• Task objective: Each line of the records has to be copied exactly, though the pictures must be left out.

-------- Given data --------

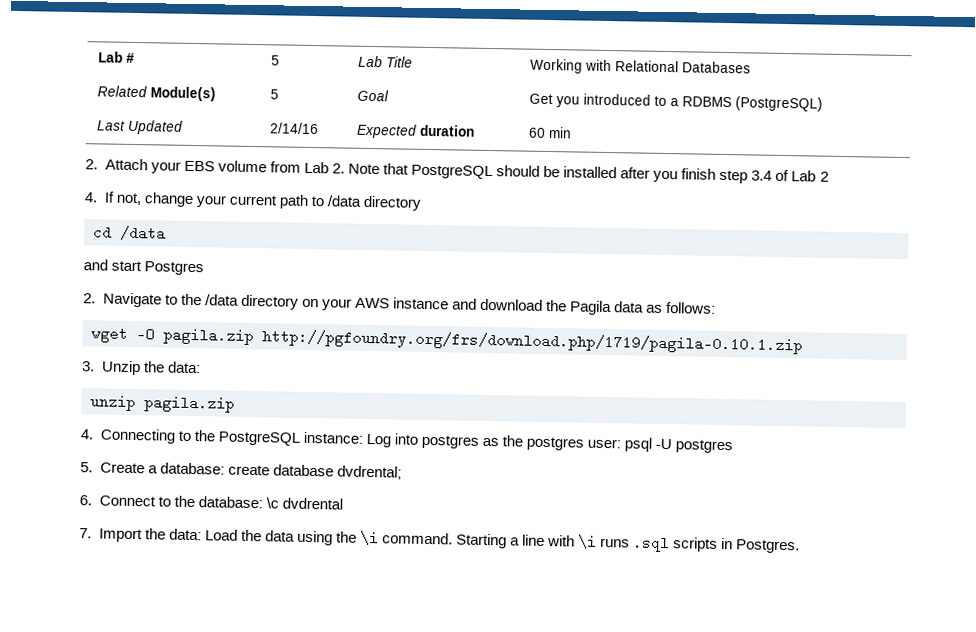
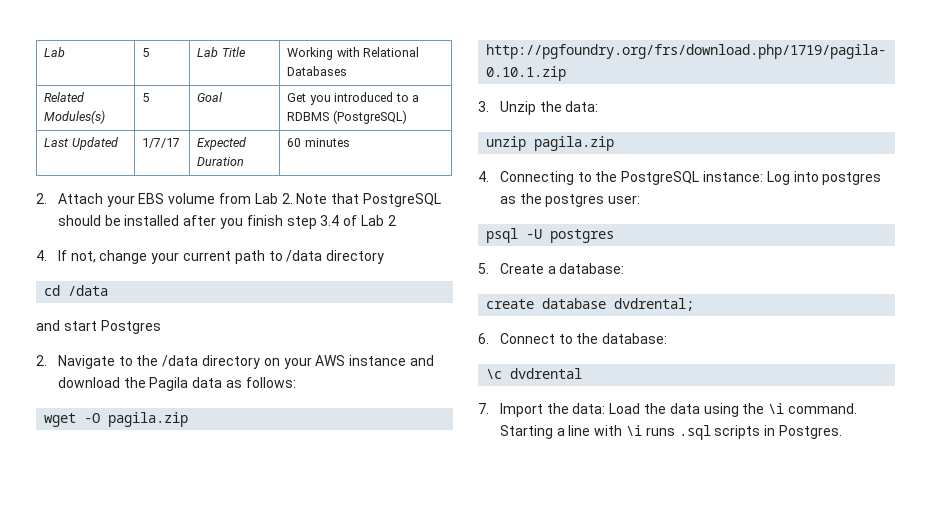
[98,51,136,63] Lab # -> [44,47,66,57] Lab
[150,86,217,102] Module(s) -> [44,110,106,124] Modules(s)
[270,122,320,135] 2/14/16 -> [142,138,181,148] 1/7/17
[420,124,476,137] duration -> [197,157,245,166] Duration
[549,127,573,139] min -> [304,138,350,147] minutes
(622, 443) none -> (641, 199) //
(225, 468) none -> (625, 268) //
(263, 502) none -> (668, 338) //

--------

• Written answer:
[98,51,136,63] Lab # -> [44,47,66,57] Lab
[150,86,217,102] Module(s) -> [44,110,106,124] Modules(s)
[270,122,320,135] 2/14/16 -> [142,138,181,148] 1/7/17
[420,124,476,137] duration -> [197,157,245,166] Duration
[549,127,573,139] min -> [304,138,350,147] minutes
(622, 443) none -> (641, 199) //
(225, 468) none -> (625, 268) //
(263, 502) none -> (668, 338) //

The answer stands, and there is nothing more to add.